Asked about U.S. efforts to curb fentanyl trafficking, Trump said the issue would be central to his discussions with Xi.
Ahead of his meeting with the Chinese leader, Trump said he hoped for progress on “a lot of problems,” including fentanyl trafficking, trade and tariffs.
“China is going to be working with me, okay,” Trump told reporters. “They’re going to be working with me, and we’re going to do something, I believe.”
U.S. President Donald Trump delivers remarks during the APEC CEOs Luncheon at the Gyeongju Arts Center on October 29, 2025 in Gyeongju, South Korea. (Andrew Harnik/Getty Images)
TRUMP PREDICTS ‘VERY HAPPY’ OUTCOME AHEAD OF FACE-TO-FACE WITH CHINA’S XI AFTER TARIFF THREATS
Trump said the issue would be a major topic of discussion in his upcoming meeting.
“We have to have the meeting — a meeting tomorrow.
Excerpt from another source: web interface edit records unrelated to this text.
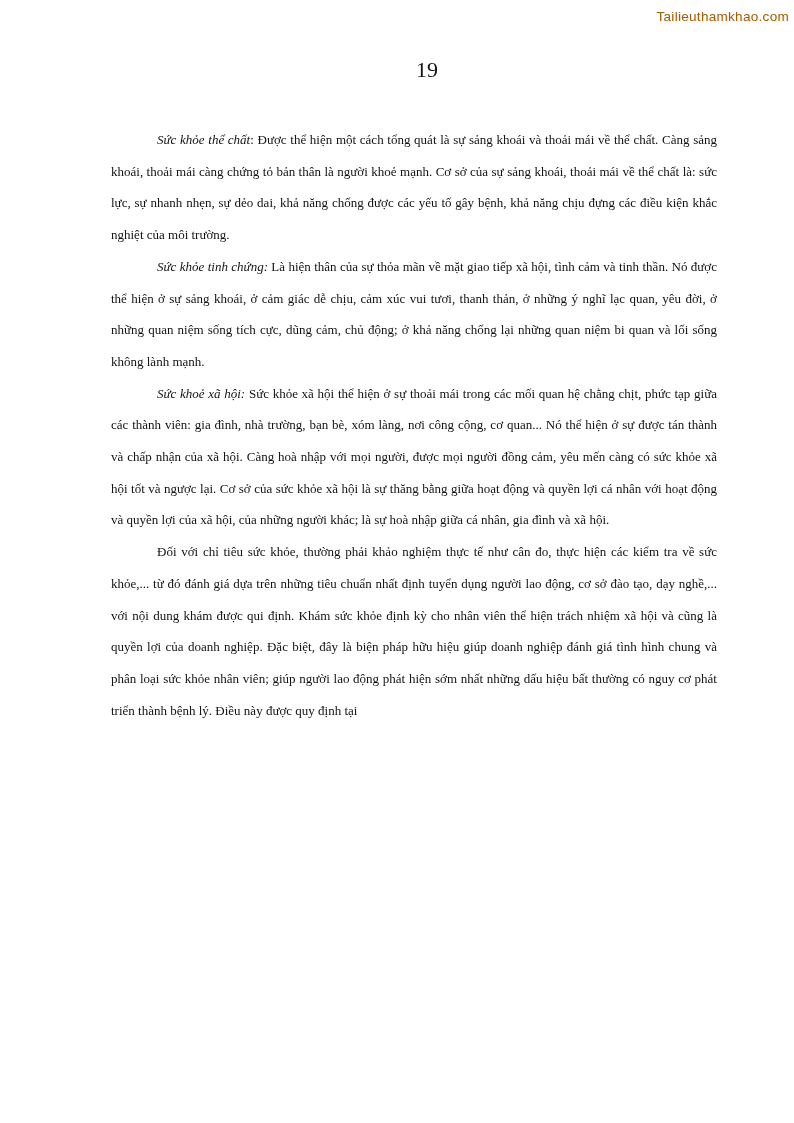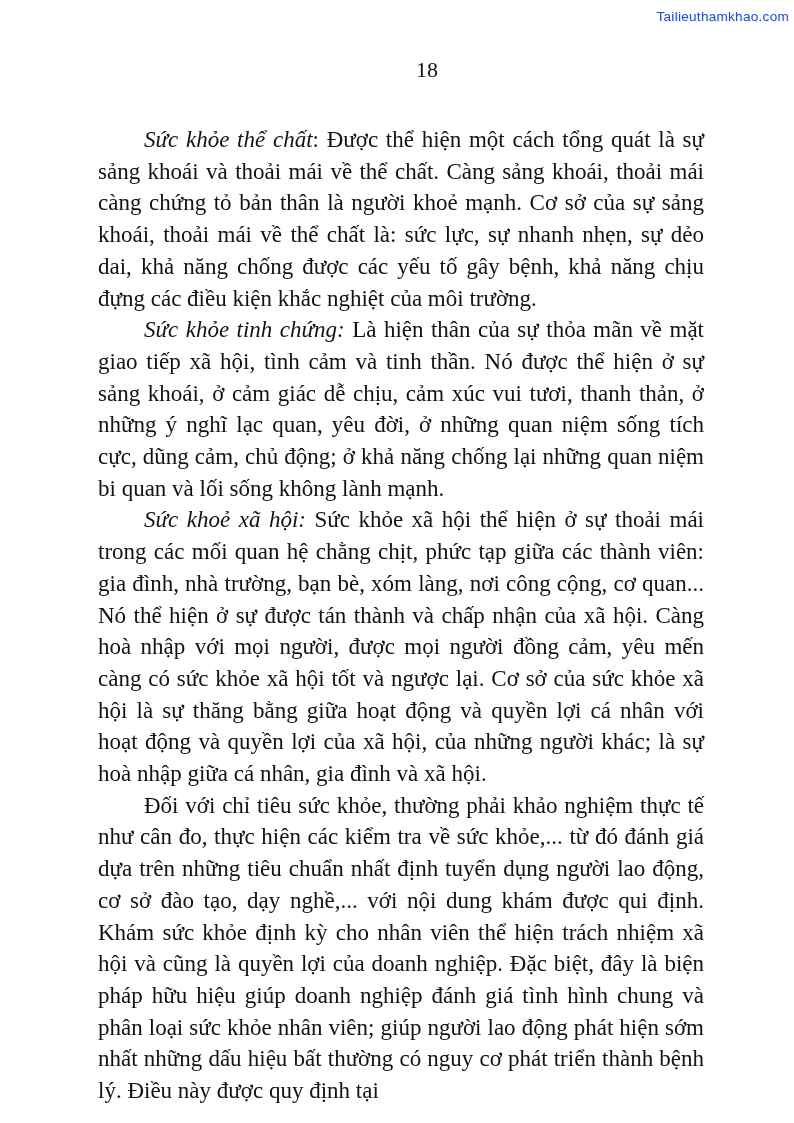--- a/index.html
+++ b/index.html
@@ -23,7 +23,7 @@
     font-family: "Liberation Sans", "DejaVu Sans", sans-serif;
     font-size: 13.5px;
     letter-spacing: 0.3px;
-    color: #1d4ed8;
+    color: #a16207;
     text-shadow: 1px 1px 0 #ededed;
   }
   .page-number {

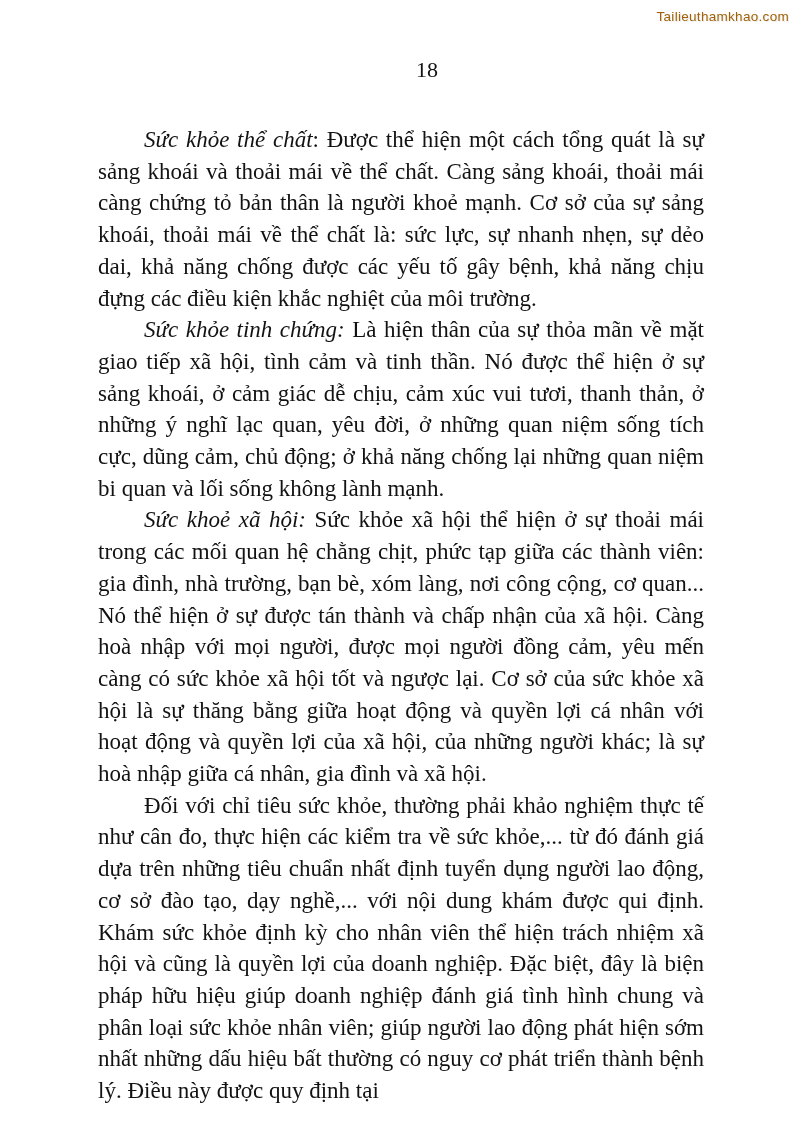--- a/index.html
+++ b/index.html
@@ -61,7 +61,7 @@
 
   <div class="watermark">Tailieuthamkhao.com</div>
 
-  <div class="page-number">18</div>
+  <div class="page-number">19</div>
 
   <div class="content">
 

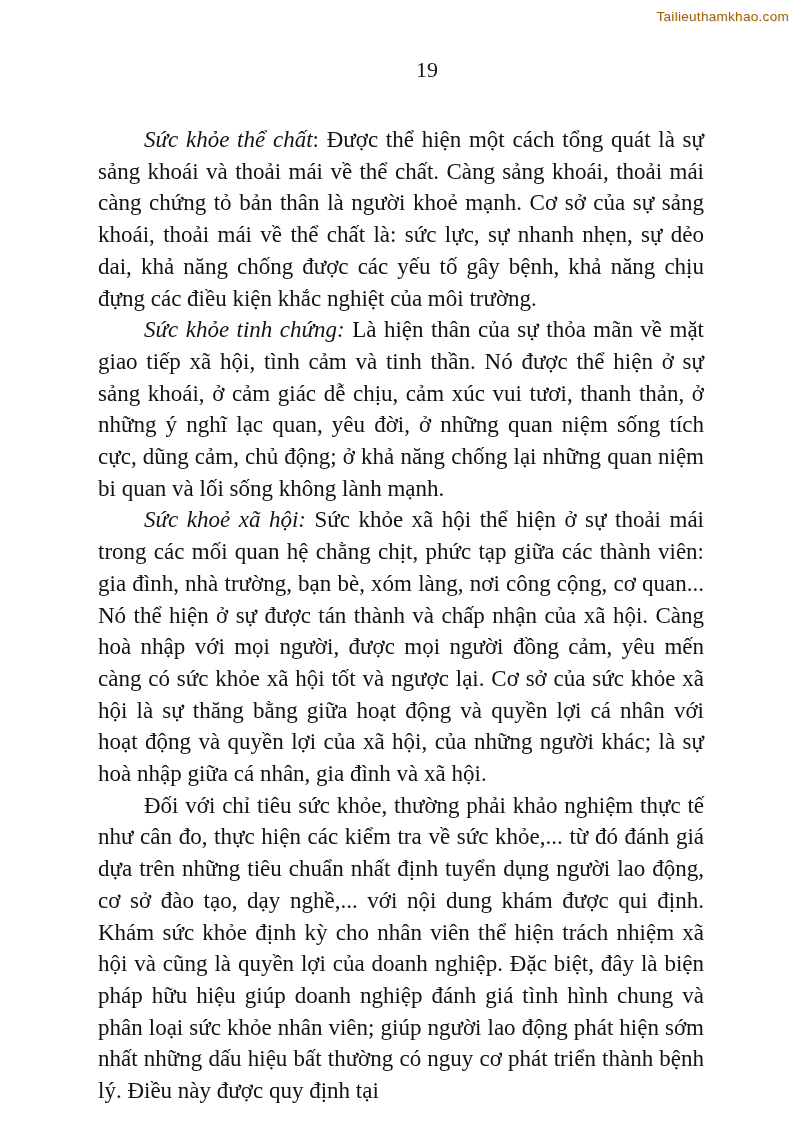--- a/index.html
+++ b/index.html
@@ -38,10 +38,10 @@
   }
   .content {
     position: absolute;
-    left: 98px;
+    left: 111px;
     top: 124px;
     width: 606px;
-    font-size: 23px;
+    font-size: 13px;
     line-height: 31.7px;
     text-align: justify;
   }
That’s a big meeting,” he said. “And fentanyl will be one of the things that we’re discussing. The farmers will be discussing a lot of things, but fentanyl will be one of the things we discuss.”
Trump stated that the fentanyl crisis and drug trafficking across the southern border are directly related, calling them “tremendous amounts of death.”
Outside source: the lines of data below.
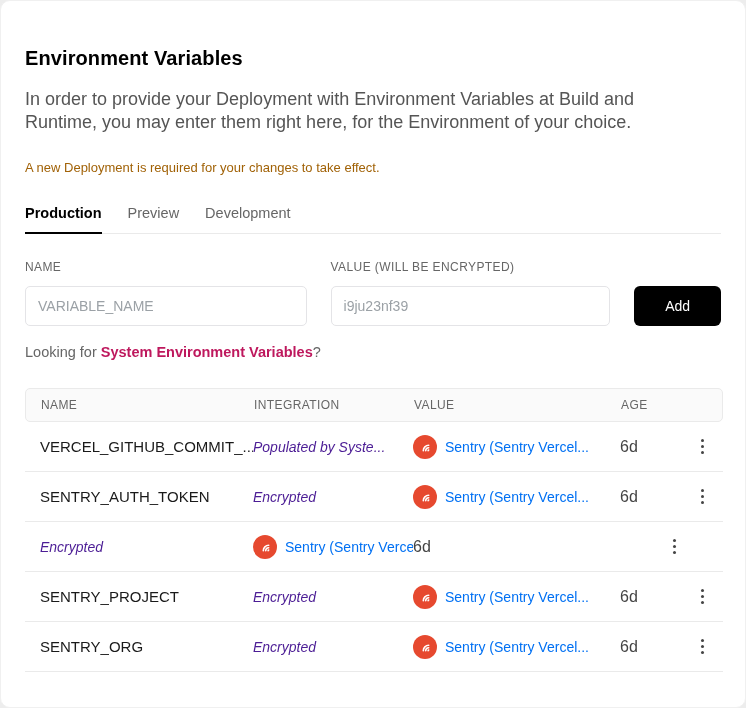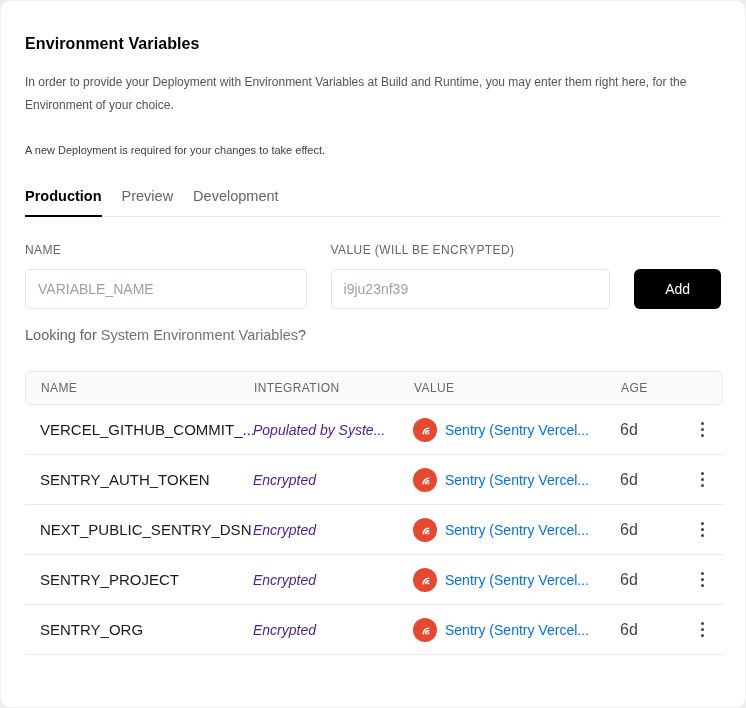--- a/index.html
+++ b/index.html
@@ -9,7 +9,7 @@
     padding:30px 24px 0 24px;position:relative;
   }
   
-  .page-title{font-size:16px;font-weight:700;color:#000;margin:4px 0 18px 0;letter-spacing:.1px;}
+  .page-title{font-size:20px;font-weight:700;color:#000;margin:16px 0 18px 0;letter-spacing:.1px;}
   .desc{font-size:12px;line-height:23px;color:#555;margin:0 0 22px 0;max-width:680px;}
   .desc2{font-size:11px;line-height:23px;color:#404040;margin:12px 0 26px 0;}
   

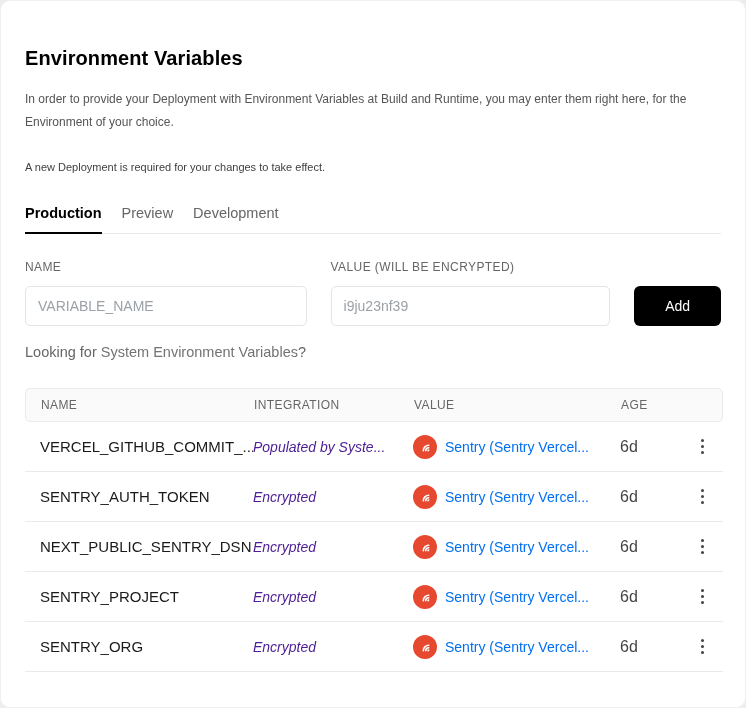--- a/index.html
+++ b/index.html
@@ -10,7 +10,7 @@
   }
   
   .page-title{font-size:20px;font-weight:700;color:#000;margin:16px 0 18px 0;letter-spacing:.1px;}
-  .desc{font-size:12px;line-height:23px;color:#555;margin:0 0 22px 0;max-width:680px;}
+  .desc{font-size:18px;line-height:23px;color:#555;margin:0 0 22px 0;max-width:680px;}
   .desc2{font-size:11px;line-height:23px;color:#404040;margin:12px 0 26px 0;}
   
   .tabs{display:flex;gap:20px;border-bottom:1px solid #eaeaea;}

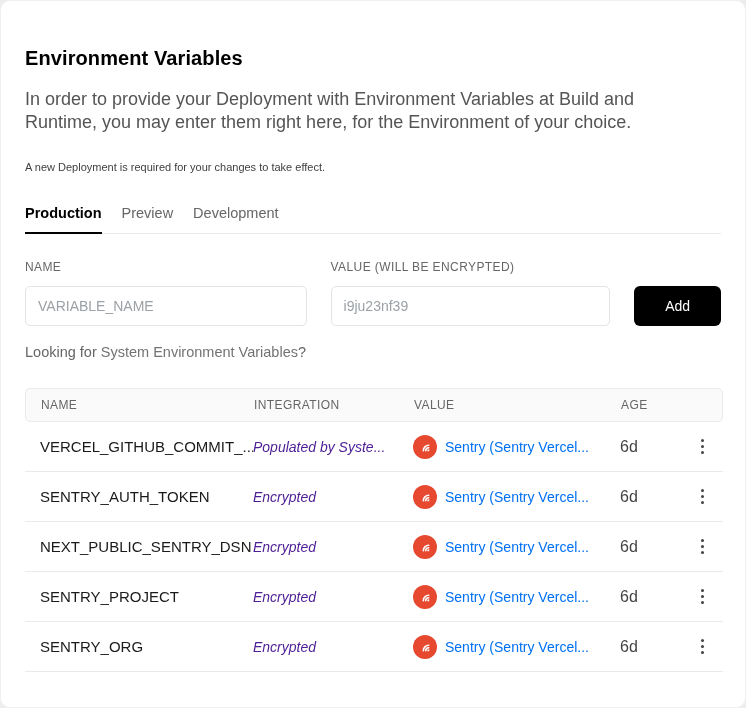--- a/index.html
+++ b/index.html
@@ -11,7 +11,7 @@
   
   .page-title{font-size:20px;font-weight:700;color:#000;margin:16px 0 18px 0;letter-spacing:.1px;}
   .desc{font-size:18px;line-height:23px;color:#555;margin:0 0 22px 0;max-width:680px;}
-  .desc2{font-size:11px;line-height:23px;color:#404040;margin:12px 0 26px 0;}
+  .desc2{font-size:13px;line-height:23px;color:#a16207;margin:12px 0 26px 0;}
   
   .tabs{display:flex;gap:20px;border-bottom:1px solid #eaeaea;}
   .tab{font-size:14.5px;color:#666;padding-bottom:12px;cursor:pointer;position:relative;}

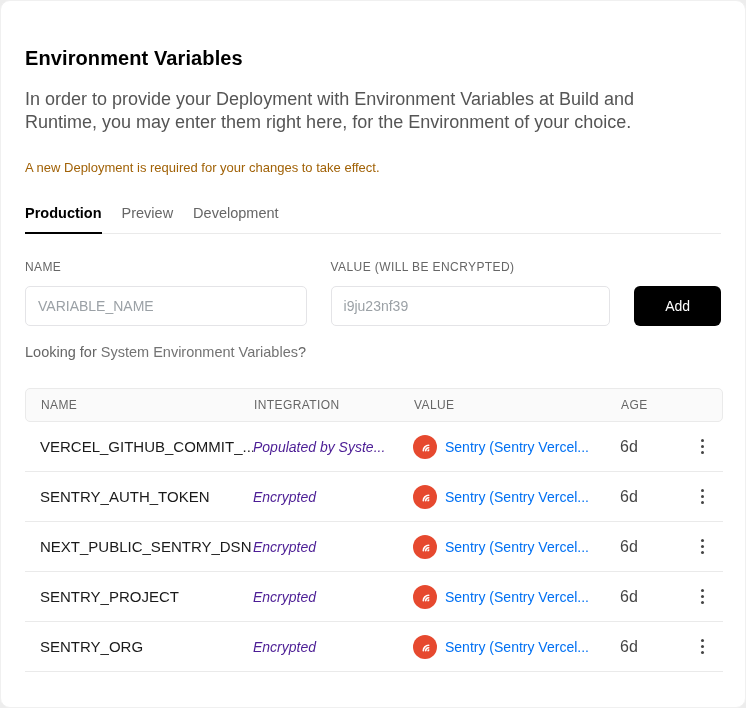--- a/index.html
+++ b/index.html
@@ -13,7 +13,7 @@
   .desc{font-size:18px;line-height:23px;color:#555;margin:0 0 22px 0;max-width:680px;}
   .desc2{font-size:13px;line-height:23px;color:#a16207;margin:12px 0 26px 0;}
   
-  .tabs{display:flex;gap:20px;border-bottom:1px solid #eaeaea;}
+  .tabs{display:flex;gap:26px;border-bottom:1px solid #eaeaea;}
   .tab{font-size:14.5px;color:#666;padding-bottom:12px;cursor:pointer;position:relative;}
   .tab.active{color:#000;font-weight:600;}
   .tab.active::after{content:"";position:absolute;left:0;right:0;bottom:-1px;height:2px;background:#000;}

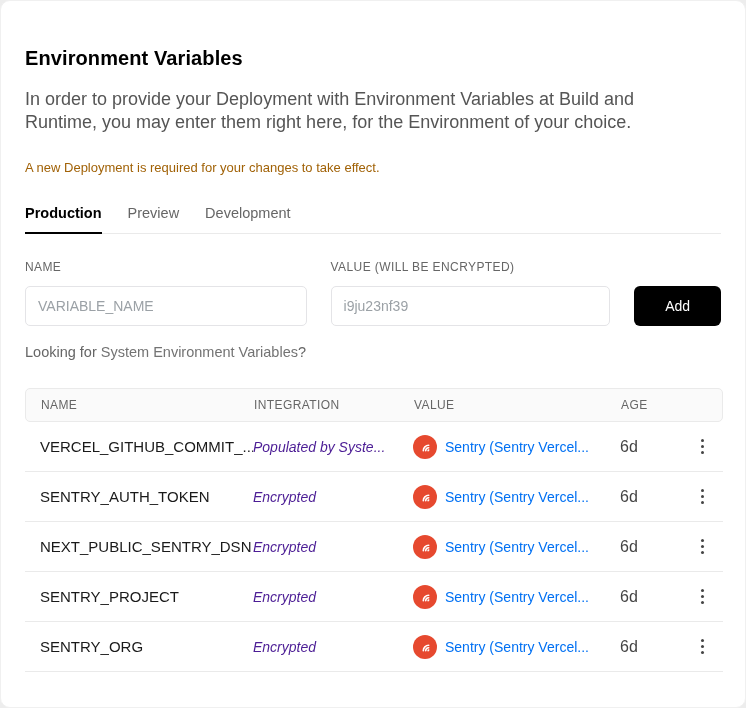--- a/index.html
+++ b/index.html
@@ -35,7 +35,7 @@
     font-family:"Liberation Sans",sans-serif;
   }
   .looking{font-size:14.5px;color:#666;margin-top:18px;}
-  .looking a{color:#737373;text-decoration:none;cursor:pointer;}
+  .looking a{color:#be185d;text-decoration:none;cursor:pointer;font-weight:bold;}
   
   .env-table{margin-top:28px;width:698px;}
   .thead{

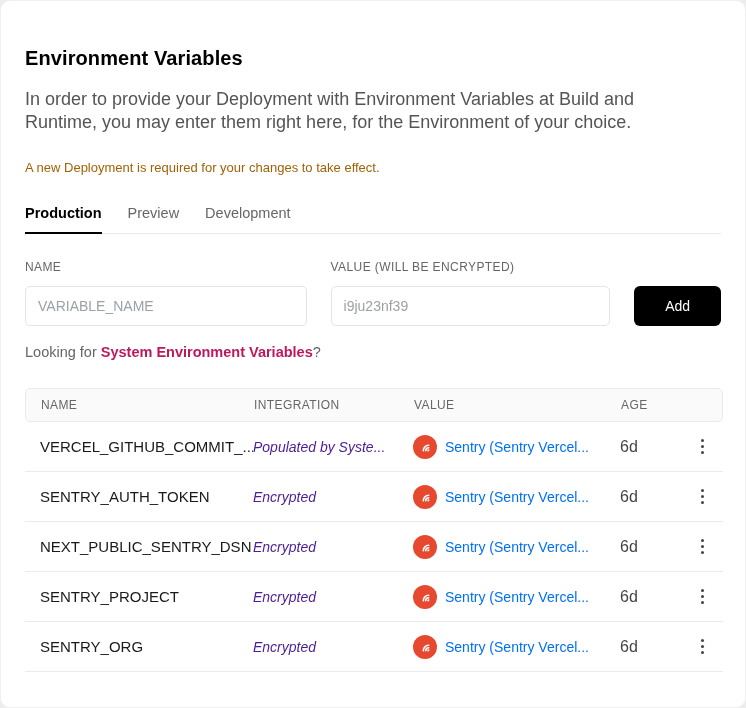--- a/index.html
+++ b/index.html
@@ -146,7 +146,6 @@
   </div>
 
   <div class="trow">
-    <div class="td-name">NEXT_PUBLIC_SENTRY_DSN</div>
     <div class="td-value">Encrypted</div>
     <div class="td-integration">
       <svg class="sentry-icon" viewBox="0 0 24 24">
“We took in tremendous amounts of death. I call them the boats of death,” he said. “Under Biden and open borders, stuff was flowing. I think they killed 300,000 people last year — fentanyl drugs coming through the southern border. And now nobody gets through this. We’re very tough on the border.”

Border patrol agents and a special operations group member from the Texas Ranger Division seize 297 pounds of marijuana following a drug bust by the Mexico-U.S. border in the Rio Grande Valley sector, near McAllen, Texas, (Loren Elliott/Reuters)
Trump credited his policies with a sharp reduction in illegal drug trafficking by sea, saying it was “down about 80% by water.”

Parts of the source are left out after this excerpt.